Le pigeon de cuisine traditionnelle est parfait et le chambertin devient follement bourguignon. Mais le vin est obligé de se battre, car la personnalité du pigeon est dominante : c’est lui qui mène le bal sur les papilles. Sans doute vexé, le chambertin se met à jouer profil bas, perd de son velouté, et devient sculptural, maigrelet. C’est assez incroyable, car il retrouve tout son charme sur le bouillon et les ravioles, car là, il peut s’imposer comme dominant. On dirait qu’il nous a joué le jeu de la jalousie. La légère salinité du bouillon excite tout le talent du vin et je me suis amusé à décortiquer le jeu de rôle que ce grand vin a si fortement vécu avec les plats. A ce stade, l’amertume bourguignonne prime sur la rondeur. Le vin est sans concession et je l’adore quand il est rebelle comme cela, même si j’ai été ému par sa longueur quand il était froid. Le Selosse est revenu en scène pour les desserts.

Christopher Hache, le nouveau chef est tout jeune et souriant. Ayant travaillé à la Grande Cascade, auprès d’Alain Senderens et d’Eric Fréchon, il a choisi une voie prometteuse de succès, fondée sur la lisibilité de plats cohérents. La morille, la langoustine sont des plats de grande cuisine. L’ouverture du restaurant ce jour s’est faite sans tambour ni trompette pour que le chef puisse vérifier si ses choix sont appréciés. Le bouche à oreille va très rapidement remplir la salle, car nous tenons avec Christopher un chef promis à tous les succès. Ma femme a envie de revenir vite. C’est un signe qui ne trompe pas.

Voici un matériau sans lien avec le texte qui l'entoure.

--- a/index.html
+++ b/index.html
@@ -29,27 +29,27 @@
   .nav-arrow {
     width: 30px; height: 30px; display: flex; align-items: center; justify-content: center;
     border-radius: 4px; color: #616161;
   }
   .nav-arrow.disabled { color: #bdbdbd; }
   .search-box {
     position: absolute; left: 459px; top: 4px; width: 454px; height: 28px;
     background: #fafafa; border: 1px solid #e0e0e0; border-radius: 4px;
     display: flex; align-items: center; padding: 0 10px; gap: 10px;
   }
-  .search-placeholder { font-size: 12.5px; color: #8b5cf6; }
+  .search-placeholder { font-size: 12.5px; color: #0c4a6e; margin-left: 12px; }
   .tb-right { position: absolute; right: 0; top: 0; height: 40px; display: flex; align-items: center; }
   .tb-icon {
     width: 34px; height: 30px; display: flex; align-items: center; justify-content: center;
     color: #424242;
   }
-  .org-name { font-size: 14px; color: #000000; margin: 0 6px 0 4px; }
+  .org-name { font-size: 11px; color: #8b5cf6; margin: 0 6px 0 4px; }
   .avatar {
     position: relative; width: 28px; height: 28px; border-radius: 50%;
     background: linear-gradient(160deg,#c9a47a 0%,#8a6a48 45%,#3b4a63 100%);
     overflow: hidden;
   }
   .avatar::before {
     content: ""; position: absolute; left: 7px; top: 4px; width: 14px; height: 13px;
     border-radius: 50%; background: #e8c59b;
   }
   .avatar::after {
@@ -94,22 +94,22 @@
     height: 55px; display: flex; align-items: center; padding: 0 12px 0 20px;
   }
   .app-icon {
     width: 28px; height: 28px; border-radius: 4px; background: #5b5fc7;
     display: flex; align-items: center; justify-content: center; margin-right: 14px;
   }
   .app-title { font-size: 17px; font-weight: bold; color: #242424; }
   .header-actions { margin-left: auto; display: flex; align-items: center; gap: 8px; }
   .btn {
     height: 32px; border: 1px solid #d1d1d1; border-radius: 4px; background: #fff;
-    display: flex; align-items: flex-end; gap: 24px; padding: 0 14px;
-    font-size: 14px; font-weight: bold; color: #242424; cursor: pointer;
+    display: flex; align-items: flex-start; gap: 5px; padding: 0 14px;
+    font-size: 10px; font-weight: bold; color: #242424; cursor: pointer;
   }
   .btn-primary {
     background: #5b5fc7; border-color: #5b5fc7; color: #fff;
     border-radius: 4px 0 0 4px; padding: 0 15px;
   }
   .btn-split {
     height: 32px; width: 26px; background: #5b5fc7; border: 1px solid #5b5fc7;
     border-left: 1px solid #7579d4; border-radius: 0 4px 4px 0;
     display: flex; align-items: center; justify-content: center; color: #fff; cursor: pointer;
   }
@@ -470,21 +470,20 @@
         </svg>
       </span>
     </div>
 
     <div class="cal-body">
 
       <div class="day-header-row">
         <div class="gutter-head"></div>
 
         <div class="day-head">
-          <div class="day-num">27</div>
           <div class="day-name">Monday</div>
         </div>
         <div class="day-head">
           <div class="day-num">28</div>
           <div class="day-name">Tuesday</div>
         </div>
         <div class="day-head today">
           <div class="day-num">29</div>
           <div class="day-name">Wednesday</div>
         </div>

dîner au Crillon – photos mercredi, 14 avril 2010

Champagne Selosse « V.O. » dégorgée le 23 octobre 2007

Huître perle noire de Cancale avec une émulsion de pommes granny-smith et des copeaux de céleri

Chambertin Armand Rousseau 1999

Le caviar impérial de Sologne, transparence de brocolis et crème acidulée

La morille, farcie au jambon ibérique, écume de noisette

La langoustine rôtie, fenouil craquant, jus corsé au yuzu

Le pigeon de Vendée en deux services, oignons grelots façon Tatin, les cuisses en ravioles dans un bouillon (pas de photo du bouillon et ravioles)

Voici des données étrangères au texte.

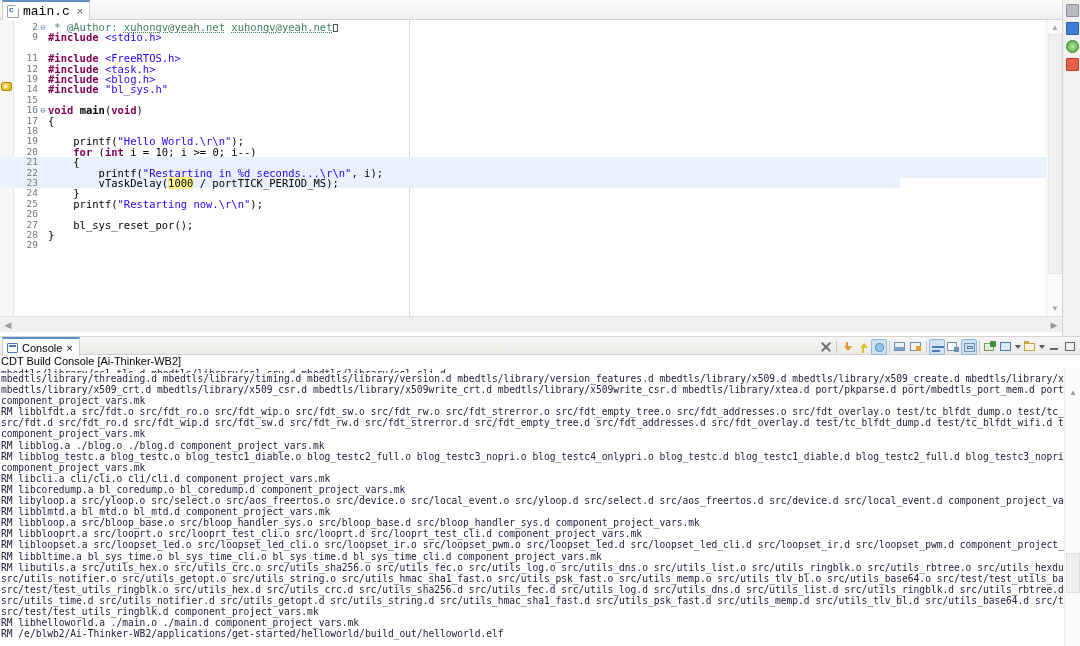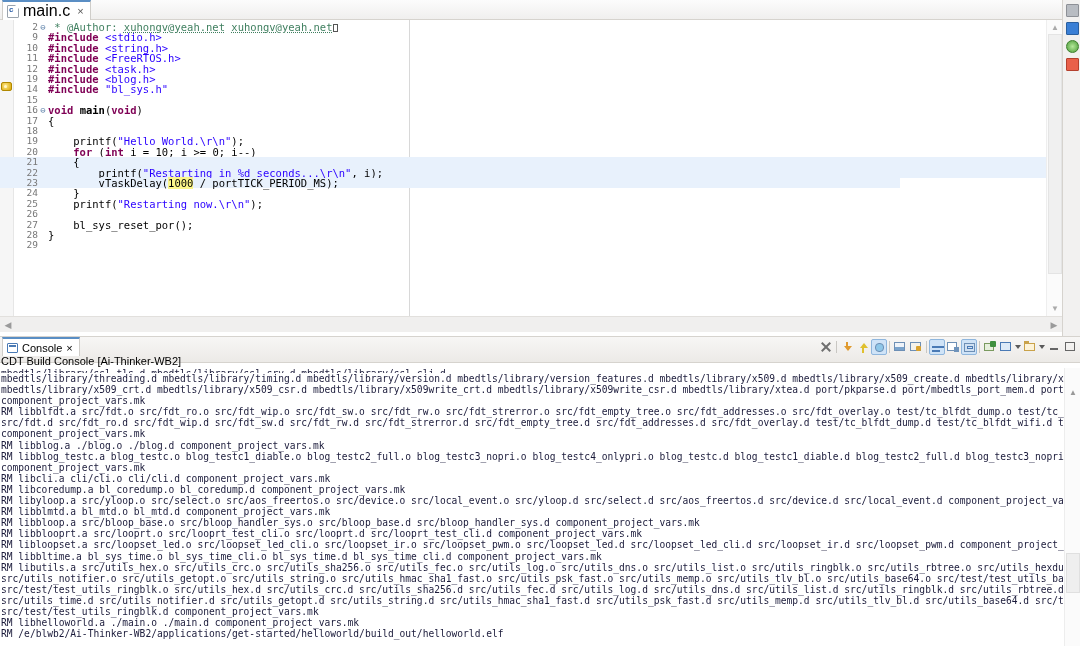--- a/index.html
+++ b/index.html
@@ -25,21 +25,21 @@
     border-bottom: 1px solid #d6d3ce;
   }
   .tab {
     position: absolute; left: 2px; top: 0px; height: 20px;
     display: flex; align-items: center; gap: 4px;
     padding: 0 6px 0 4px;
     background: #ffffff;
     border: 1px solid #cfcdc9; border-bottom: none;
     border-top: 2px solid #5a8ec4;
   }
-  .tab .tabtitle { font-size: 16px; color: #000; }
+  .tab .tabtitle { font-size: 13px; color: #000; font-family: Liberation Mono, monospace; }
   .tab .tabclose { font-size: 11px; color: #555; margin-left: 3px; cursor: pointer; }
   .ficon {
     width: 12px; height: 13px; position: relative;
     background: #ffffff; border: 1px solid #9aa3ad; border-radius: 1px;
     display:inline-block;
   }
   .ficon::after {
     content: "c"; position: absolute; left: 1px; top: -1px;
     font-size: 8px; color: #2b5fa8; font-weight: bold;
     font-family: "Liberation Sans", sans-serif;
@@ -136,21 +136,21 @@
   .rs-2 { top: 22px; background:#3a7fd5; border:1px solid #2a5f9f; border-radius:1px;}
   .rs-3 { top: 40px; background: radial-gradient(circle at 50% 50%, #b4e89a, #4b9b38); border-radius:50%; border:1px solid #3d7f2d;}
   .rs-4 { top: 58px; background:#e9604a; border:1px solid #b4402e; border-radius:1px;}
 
   
   .console-pane {
     position: absolute; left: 0; top: 336px; width: 1080px; height: 310px;
     background: #ffffff;
   }
   .console-tabbar {
-    position: absolute; left:0; top:0; width:1080px; height:27px;
+    position: absolute; left:0; top:0; width:1080px; height:19px;
     background: linear-gradient(to bottom,#f7f6f5,#eceae7);
     border-bottom:1px solid #d6d3ce; border-top:1px solid #d6d3ce;
   }
   .console-tab {
     position:absolute; left:2px; top:0; height:19px;
     display:flex; align-items:center; gap:4px; padding:0 6px 0 4px;
     background:#ffffff; border:1px solid #cfcdc9; border-bottom:none;
     border-top: 2px solid #5a8ec4;
   }
   .console-ico {
@@ -223,21 +223,20 @@
     <div class="code-area">
       <div class="gutter-marker">
         <div class="bp-icon" style="top:62px"></div>
       </div>
       <div class="gutter-num"></div>
       <div class="vline"></div>
 
       <div class="code-lines" id="code-lines">
           <div class="cline" style="position: absolute; top: 2px; left: 0px; width: 1062px;"><span class="num">2</span><span class="fold">⊖</span><span class="txt"><span class="p"> * @Author: </span><span class="p ulink">xuhongv@yeah.net</span><span class="p"> </span><span class="p ulink">xuhongv@yeah.net</span><span class="caret-box"></span></span></div>
           <div class="cline" style="position: absolute; top: 12.4px; left: 0px; width: 1062px;"><span class="num">9</span><span class="txt"><span class="pre">#include</span> <span class="hdr">&lt;stdio.h&gt;</span></span></div>
-          <div class="cline" style="position: absolute; top: 22.8px; left: 0px; width: 1062px;"><span class="num">10</span><span class="txt"><span class="pre">#include</span> <span class="hdr">&lt;string.h&gt;</span></span></div>
           <div class="cline" style="position: absolute; top: 33.2px; left: 0px; width: 1062px;"><span class="num">11</span><span class="txt"><span class="pre">#include</span> <span class="hdr">&lt;FreeRTOS.h&gt;</span></span></div>
           <div class="cline" style="position: absolute; top: 43.6px; left: 0px; width: 1062px;"><span class="num">12</span><span class="txt"><span class="pre">#include</span> <span class="hdr">&lt;task.h&gt;</span></span></div>
           <div class="cline" style="position: absolute; top: 54px; left: 0px; width: 1062px;"><span class="num">19</span><span class="txt"><span class="pre">#include</span> <span class="hdr">&lt;blog.h&gt;</span></span></div>
           <div class="cline" style="position: absolute; top: 64.4px; left: 0px; width: 1062px;"><span class="num">14</span><span class="txt"><span class="pre">#include</span> <span class="s">"bl_sys.h"</span></span></div>
           <div class="cline" style="position: absolute; top: 74.8px; left: 0px; width: 1062px;"><span class="num">15</span><span class="txt"></span></div>
           <div class="cline" style="position: absolute; top: 85.2px; left: 0px; width: 1062px;"><span class="num">16</span><span class="fold">⊖</span><span class="txt"><span class="k">void</span> <span style="font-weight:bold">main</span>(<span class="k">void</span>)</span></div>
           <div class="cline" style="position: absolute; top: 95.6px; left: 0px; width: 1062px;"><span class="num">17</span><span class="txt">{</span></div>
           <div class="cline" style="position: absolute; top: 106px; left: 0px; width: 1062px;"><span class="num">18</span><span class="txt"></span></div>
           <div class="cline" style="position: absolute; top: 116.4px; left: 0px; width: 1062px;"><span class="num">19</span><span class="txt">    printf(<span class="s">"Hello World.\r\n"</span>);</span></div>
           <div class="cline" style="position: absolute; top: 126.8px; left: 0px; width: 1062px;"><span class="num">20</span><span class="txt">    <span class="k">for</span> (<span class="k">int</span> i = 10; i &gt;= 0; i--)</span></div>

Tarte aux fraises gariguette glacées, accompagnée de crème au citron

Le Finger chocolait, glace à la banane, croustillant noisette et mousse « Jivara »

déjeuner d’amis au yacht Club de France mercredi, 14 avril 2010

Une fois de plus, notre petit groupe de conscrits se retrouve au siège du Yacht Club de France pour déjeuner. La cuisine vient de franchir une étape significative, car nous avons excellemment mangé. Le menu est ainsi rédigé : rôti tiède de langouste, crème de Dulce, asperges vertes juste pochées, salade de tétragone cornu / carré de veau de lait, réduction aux morilles, fleurs de courgettes, frites de patates douces, millefeuille de légumes du soleil / fromages Alléosse / savarin aux fraises parfumé au thé à la menthe. Tout fut bien exécuté.

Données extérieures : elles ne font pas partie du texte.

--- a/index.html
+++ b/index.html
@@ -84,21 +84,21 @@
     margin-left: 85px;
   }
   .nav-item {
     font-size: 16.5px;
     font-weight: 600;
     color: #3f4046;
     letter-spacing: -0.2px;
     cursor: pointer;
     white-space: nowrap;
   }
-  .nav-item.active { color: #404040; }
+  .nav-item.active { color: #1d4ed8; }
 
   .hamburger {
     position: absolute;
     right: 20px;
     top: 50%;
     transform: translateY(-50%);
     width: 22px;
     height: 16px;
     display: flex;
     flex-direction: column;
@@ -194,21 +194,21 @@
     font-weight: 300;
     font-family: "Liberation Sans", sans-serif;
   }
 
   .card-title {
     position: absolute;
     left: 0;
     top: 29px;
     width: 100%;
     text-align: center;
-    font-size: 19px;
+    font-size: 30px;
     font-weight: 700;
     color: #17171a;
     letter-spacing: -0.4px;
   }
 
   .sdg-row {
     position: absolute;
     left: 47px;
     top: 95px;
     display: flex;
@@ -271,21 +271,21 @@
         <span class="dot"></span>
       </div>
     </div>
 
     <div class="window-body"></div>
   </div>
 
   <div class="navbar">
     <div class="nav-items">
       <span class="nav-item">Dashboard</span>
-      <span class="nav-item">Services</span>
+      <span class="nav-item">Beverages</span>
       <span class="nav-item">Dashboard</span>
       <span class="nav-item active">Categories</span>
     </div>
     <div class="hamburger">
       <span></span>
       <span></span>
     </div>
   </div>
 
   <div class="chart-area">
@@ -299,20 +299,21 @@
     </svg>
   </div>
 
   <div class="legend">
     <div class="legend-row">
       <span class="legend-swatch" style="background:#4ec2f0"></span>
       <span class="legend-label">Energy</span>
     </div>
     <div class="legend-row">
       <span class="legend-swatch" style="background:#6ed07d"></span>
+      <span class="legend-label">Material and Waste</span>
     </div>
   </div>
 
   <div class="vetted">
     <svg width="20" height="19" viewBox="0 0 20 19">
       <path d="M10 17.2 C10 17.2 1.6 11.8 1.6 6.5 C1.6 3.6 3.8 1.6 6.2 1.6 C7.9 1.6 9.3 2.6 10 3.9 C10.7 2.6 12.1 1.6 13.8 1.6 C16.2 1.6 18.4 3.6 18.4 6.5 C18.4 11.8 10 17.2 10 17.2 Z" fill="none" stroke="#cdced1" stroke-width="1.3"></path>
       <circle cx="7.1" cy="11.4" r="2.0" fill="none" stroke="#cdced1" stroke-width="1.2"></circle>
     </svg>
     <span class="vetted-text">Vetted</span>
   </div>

L’apéritif se prend sur un champagne Laurent Perrier non millésimé qui se boit gentiment quand on est de bonne humeur, et nous le sommes. La langouste est accompagnée d’un Pouilly-Fuissé Vincent Girardin 2007 bien gouleyant et joyeux. Le Château Lynch Bages 1997 est scolaire. Il est techniquement au point, mais fait un peu « question de cours », engendrant peu d’émotion. Il met donc en valeur le Cos d’Estournel 1996, charpenté, de forte personnalité, vin qui a une âme. Dans une atmosphère joyeuse, voire dévergondée, nous continuons de recréer le monde avec une impertinence que notre âge nous permet.